Maven, a Martian observatory arriving at the Red Planet, and India's Mangalyaan orbiter are each about to face major tests during their flights to Mars.
The American-designed Maven craft launched to Mars in 2013 enters orbit on Sept. 21 after its 442 million mile, 10-month journey.
To enter orbit, the vehicle must turn around, and six engines must first successfully fire in three sets of a pair of engines each. This maneuver is necessary to slow the vehicle enough for the gravity of Mars to take control of the vehicle. If the plan works, Maven will fall into an elliptical orbit around the planet. If the maneuver is not successful, the vehicle will fly past Mars, heading into space with no chance of recovery. The engine burn will begin at 9:37 p.m. EDT on Sept. 21.
Mangalyaan, the popular name of the India's Mars Orbiter Mission, was built by the Indian Space Research Organisation (ISRO). The vehicle will arrive at the Red Planet on Sept. 24, after its journey from launch on Nov. 5, 2013. It is carrying five scientific instruments for experiments after it completes the Mars Orbit Insertion (MOI) maneuver Sept. 24.

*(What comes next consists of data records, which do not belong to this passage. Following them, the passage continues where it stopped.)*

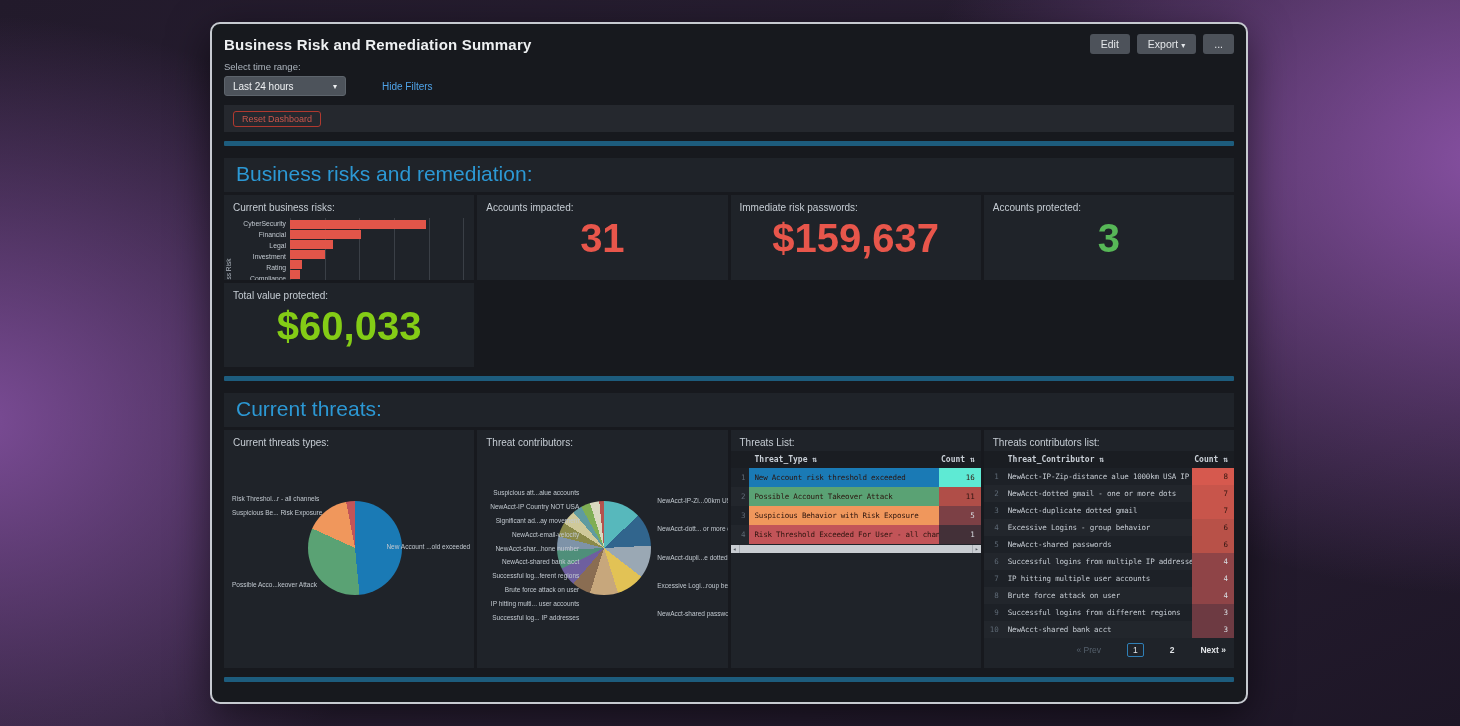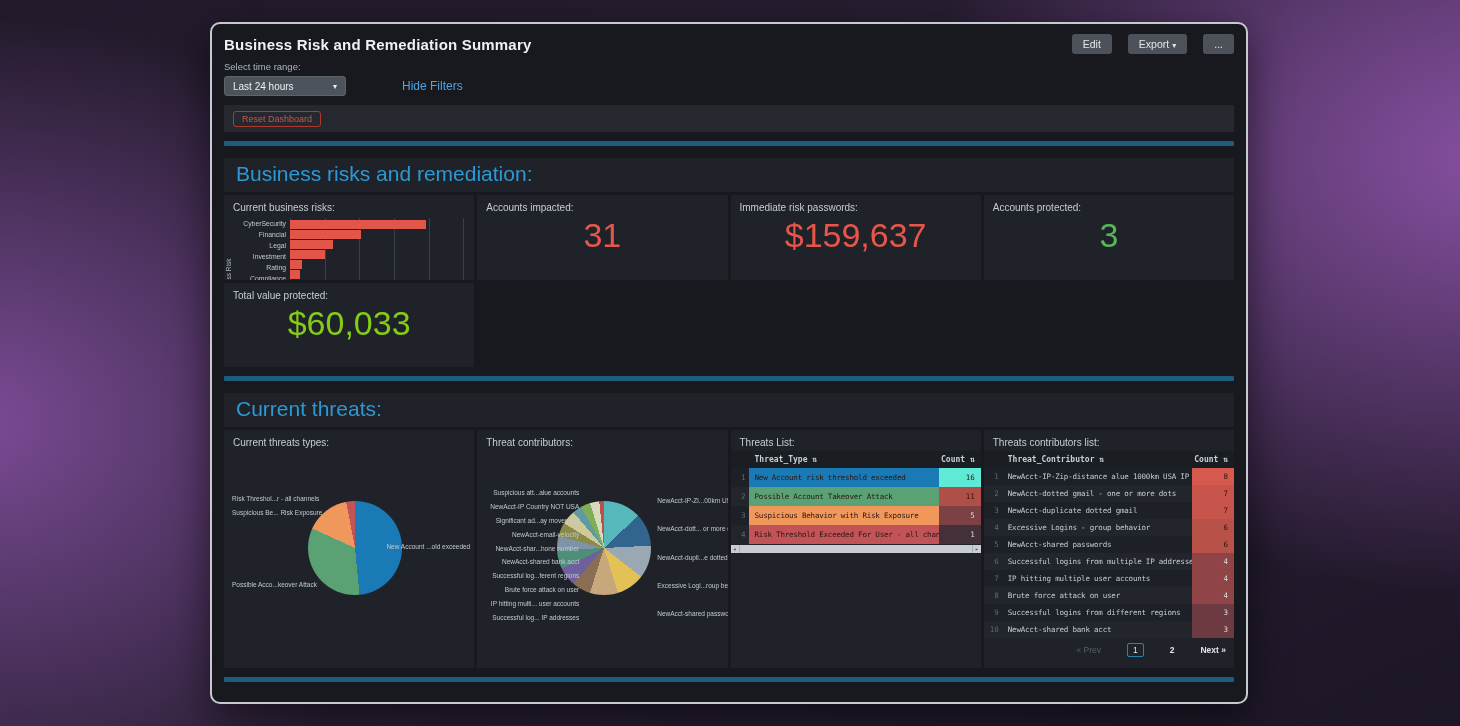--- a/index.html
+++ b/index.html
@@ -12,41 +12,41 @@
       linear-gradient(155deg, #221a2b 0%, #2b2036 55%, #1d1626 100%);
   }
   .card {
     position:absolute; left:210px; top:22px; width:1038px; height:682px;
     background:#17191e; border:2px solid #c6cad0; border-radius:10px;
     padding:10px 12px; box-shadow:0 12px 40px rgba(0,0,0,0.55);
   }
   
   .hdr { display:flex; align-items:center; justify-content:space-between; }
   .title { font-size:15px; font-weight:bold; color:#eef0f2; letter-spacing:0.2px; }
-  .hbtns { display:flex; gap:16px; }
+  .hbtns { display:flex; gap:7px; }
   .btn { background:#4d525a; color:#e3e6e9; font-size:10.5px; padding:4px 11px; border-radius:3px; border:none; cursor:pointer; }
   .caret { font-size:8px; margin-left:3px; }
   
   .flabel { font-size:9.5px; color:#aeb6bf; margin-top:7px; }
   .timerow { display:flex; align-items:center; margin-top:4px; }
   .dropdown { width:122px; height:20px; background:#4d535b; border:1px solid #5d646c; border-radius:3px;
     display:flex; align-items:center; justify-content:space-between; padding:0 8px; color:#eef0f2; font-size:10px; cursor:pointer; }
-  .link { color:#4fa3e8; font-size:12px; margin-left:56px; cursor:pointer; }
+  .link { color:#4fa3e8; font-size:10px; margin-left:36px; cursor:pointer; }
   .fstrip { margin-top:9px; height:27px; background:#25282e; display:flex; align-items:center; padding-left:9px; }
   .resetbtn { background:transparent; border:1px solid #b0392f; color:#c9564c; font-size:9px; padding:2px 8px; border-radius:3px; cursor:pointer; }
   .divider { margin-top:9px; height:5px; background:#1d5c7d; border-radius:1px; }
   
   .band { margin-top:12px; background:#1f2329; padding:4px 12px 6px; }
   .band .stitle { font-size:21px; font-weight:400; color:#2c98d4; }
   
   .prow1 { margin-top:3px; display:grid; grid-template-columns:repeat(4,1fr); gap:3px; height:172px; }
   .prow2 { margin-top:3px; display:grid; grid-template-columns:repeat(4,1fr); gap:3px; height:238px; }
   .panel { background:#1f2329; position:relative; overflow:hidden; display:flex; flex-direction:column; }
   .ptitle { font-size:10px; color:#c6cdd4; padding:7px 9px 3px; flex:0 0 auto; }
-  .kpi-value { flex:1; display:flex; align-items:center; justify-content:center; font-size:34px; font-weight:normal; padding-bottom:26px; }
+  .kpi-value { flex:1; display:flex; align-items:center; justify-content:center; font-size:40px; font-weight:bold; padding-bottom:26px; }
   
   .bar-outer { position:relative; flex:1; padding:2px 10px 0 14px; }
   .ylab { position:absolute; left:1px; top:44%; transform:translateY(-50%) rotate(180deg); writing-mode:vertical-rl;
     font-size:6.5px; color:#aeb6bf; }
   .bar-flex { display:flex; }
   .bar-cats { width:52px; }
   .bar-cats div { height:11px; line-height:11px; font-size:6.8px; color:#c2c9d0; text-align:right; padding-right:4px; white-space:nowrap; }
   .bar-plot { flex:1; position:relative; padding:1px 0;
     background-image:linear-gradient(#3a3f46,#3a3f46),linear-gradient(#3a3f46,#3a3f46),linear-gradient(#3a3f46,#3a3f46),linear-gradient(#3a3f46,#3a3f46),linear-gradient(#3a3f46,#3a3f46),linear-gradient(#3a3f46,#3a3f46);
     background-size:1px 100%; background-repeat:no-repeat;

The Mars Atmosphere and Volatile Evolution (Maven) spacecraft will help astronomers understand how the Red Planet lost its water long ago, devolving into a desert planet. The vehicle will spend six months after initial orbit insertion falling into its operational orbit. This path will bring the craft as close as 93 miles above the surface of the planet, in order to study the upper atmosphere. At its most distant point from Mars, Maven will orbit 3,853 miles above the planet.
"Everything continues to go well with Maven as it is readied for arrival at Mars on Sunday, Sept. 21. All spacecraft systems are operating nominally. We had scheduled a final Trajectory Correction Maneuver (TCM-4) for Sept. 12. However, the maneuver was canceled because the flight path did not warrant a correction. Maven is right on track," the Maven team reported in a mission status update.
Live television coverage of the event is scheduled from 9:30 p.m. to 10:45 p.m. EDT Sept. 21 on NASA TV.
Astronomers believe Mars once possessed a thicker atmosphere than seen today. This may have held in water, providing the planet with a much wetter environment than current conditions. Evidence of ancient riverbeds and lakes are seen on the surface, in addition to chemical analysis of the crust which reveals parts of the surface were once covered in water. As part of its research, the Maven Solar Wind Ion Analyzer will study the effect of a stream of charged particles coming from the sun on molecules in the Martian atmosphere.
The Indian space mission created a "Cheer India to Mars" contest for Indian nationals with the tagline "Show your love for MOM (Mars Orbiter Mission)." The ISRO urged people to post on its Facebook page in a contest to create the most imaginative mashups using a 3D application called Smartur Mangalyaan that offers a 3D view of the spacecraft and rocket launcher via augmented reality. It lets iOS and Android device users create selfie images showing themselves with the Indian spacecraft, a bit of selfie heaven.